After he had been gone ten minutes, the slender nurse came back in and told him the choices for the evening meal and helped him decide. She was past her usual time of leaving. She said the other special nurse was in the hospital and would be along shortly. She rolled the night stand around and tidied it, adding to the stack of face towels. With her purse clamped under her arm she stood by him, ran the backs of her fingers along the line of his jaw.

“Tomorrow, Captain, you will have to shave yourself. A blessing, I suppose. I am not very good at it.”

“Nobody is very good with a dull razor, Nurse.”

“I shall even buy a blade for it.”

She was standing at the left side of his bed. He reached and put his left hand on her waist, thumb and first finger clasping the narrowest part of it, hip socket fitting the palm of his hand, the other three fingers splayed against the swell of roundness of her hip.

For an instant she stood absolutely motionless. He felt a faint tremor and then she jumped back far too violently, something oddly like terror on her face.

“Come
on
, now,” he said. “It isn’t that serious, is it?”

“It—startled me. That is all.” She moistened her lips. Her smile was quick and unconvincing. “It proves you are recovering, Captain.”

• • •

In the evening, after he had eaten, he thought again of how she had reacted. As if brought suddenly face to face with a monster. But it could not mean anything. She was of a certain type. That’s all it meant. They look knowing. They have saucy little hips, sharp little breasts. Their eyes are incurably flirtatious. But the slightest touch panics them. Her reaction was far less distressing to him than his own. He had touched her deliberately, coldly, experimentally, hoping that the girl-feel of her, the flesh-warmth under nylon, the rounded meaning of the young waist and hip would awaken him. In all his life, ever since puberty, except during those brief times when he had achieved total sexual exhaustion, he had not been able to look upon a woman who had even the slightest trace of physical desirability without being aware, in an absent-minded way, of his own physiological changes, a sense of heaviness, a slight swelling of the neck and hardening of the shoulder muscles, an impulse to yawn, the very slight beginnings of tumidity. Yet even when she had walked him, her arm around his waist, his arm across her shoulders, in spite of her warmth, scents, desirability, there was no reaction at all to her. He could have been made of cold bread dough. He had hoped the deliberate caress would restir the familiar heats. But he could have as well been resting his hand against a palm bole or a traffic sign.

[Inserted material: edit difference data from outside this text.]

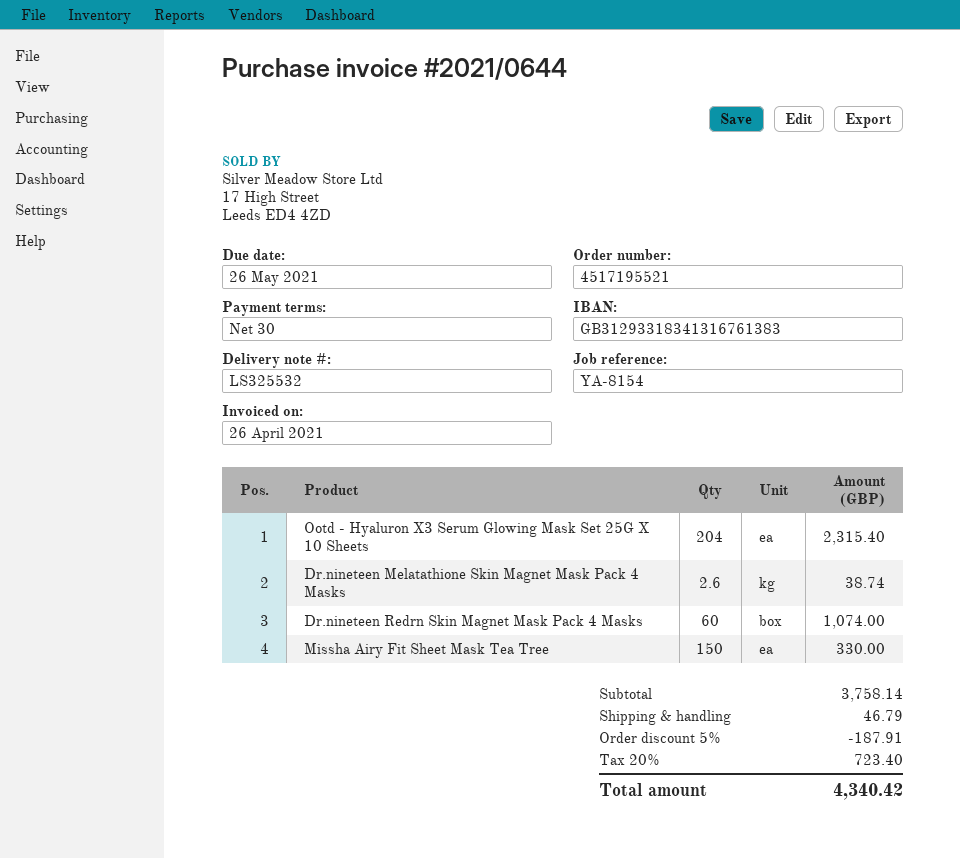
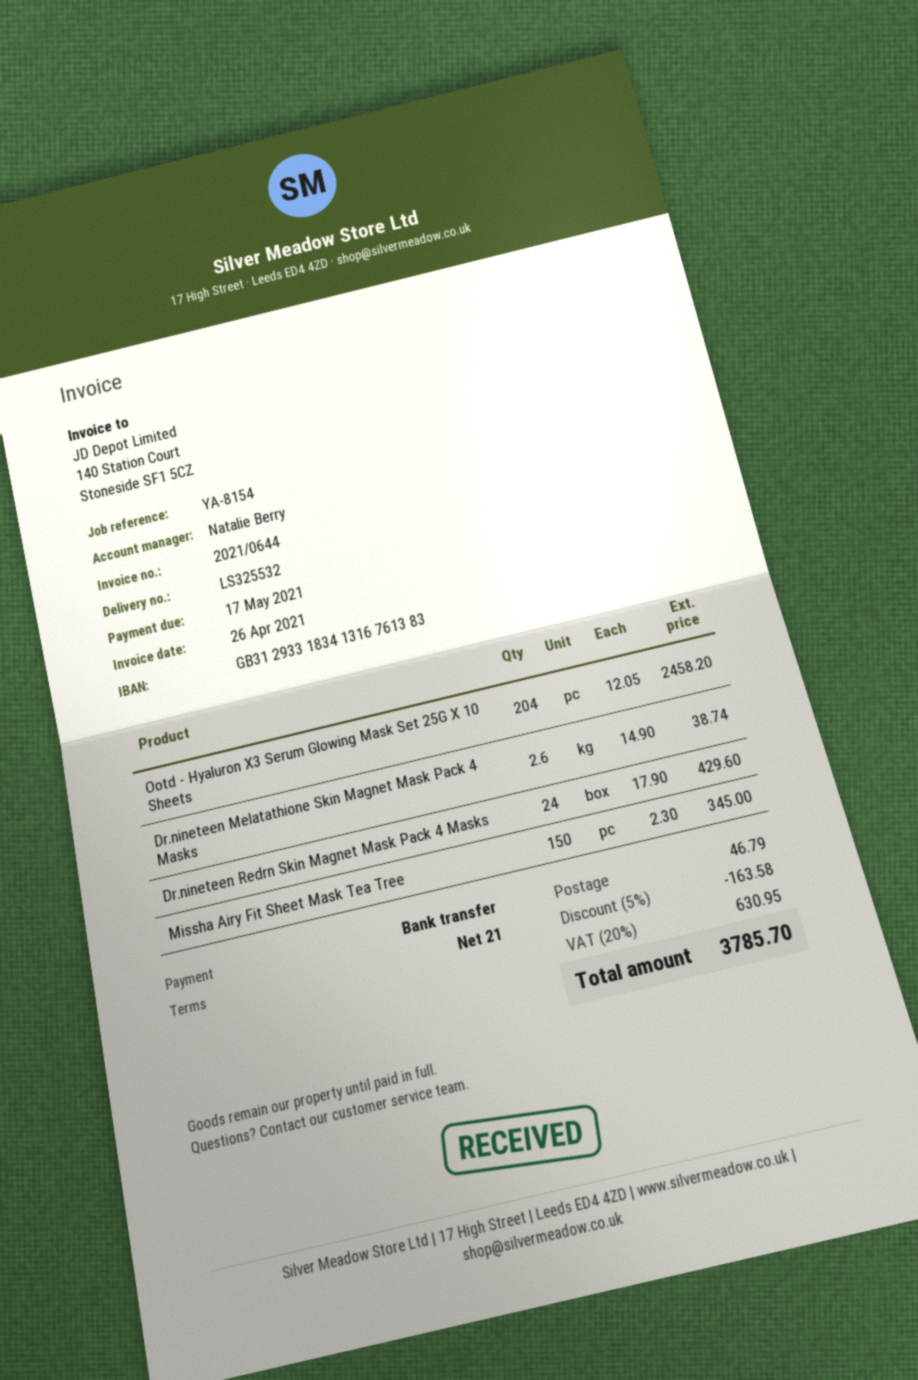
payment terms: 30 days -> 21 days
due date: 2021-05-26 -> 2021-05-17
Ootd - Hyaluron X3 Serum Glowing Mask Set 25G X 10 Sheets: 204 for 2315.40 -> 204 for 2458.20
Dr.nineteen Redrn Skin Magnet Mask Pack 4 Masks: 60 for 1074.00 -> 24 for 429.60
Missha Airy Fit Sheet Mask Tea Tree: 150 for 330.00 -> 150 for 345.00
discount: 5% = 187.91 -> 5% = 163.58
tax: 20% = 723.40 -> 20% = 630.95
total: 4340.42 -> 3785.70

It’s something about the burns, perhaps the medication. Or having so much fever. It had been the same as always during those long days aboard the Muñeca, and at the anchorages. Nothing wrong then. Carolyn Kayd had known just what she could do to him, passing him in the narrow areas of the boat, swaying that muscular butt just enough to give him a solid thud with her hip when they were opposite each other, then excusing herself with such a laughing innocence.

… but then slack and loose as a bag of butter, moving with the roll of the dead boat as he looped the length of quarter inch nylon
line around her and threaded it through the lift ring of the hatch cover, snugged her down there so tight, made her so fast that the line dug into the softness of her waist and …

“Nurse!”

“Captain, what is wrong? What is wrong?”

“Could—I have a drink of water, please?”

“Of course, sir.”

And he realized that he had just gone through the worst of it. It could not happen again, not that dangerously. The dark movements beyond the four walls of fabric had been unbearable because of the weakness. He felt thankful. It reminded him of a time when, in Key West, with a hurricane coming, a drunken hand off a shrimper which had put in for shelter backed him slowly into a corner of a bar, holding the knife blade low, with that slight professional upward tilt which seeks the belly. All sound in the bar had stopped, and then he had seen in the man’s eyes an inability to use a knife on living flesh. It was the same kind of relief and gratitude, awareness of the narrowness of the escape. He had sidestepped, chopped down at the wrist as he hammered at the face. He had kicked the knife into a corner, snapped the wrist bone, and had been with the shrimper’s woman through the twenty-hour scream of the wind of the hurricane which had missed the town by a narrow margin, the eye passing twenty miles south, heading for Texas.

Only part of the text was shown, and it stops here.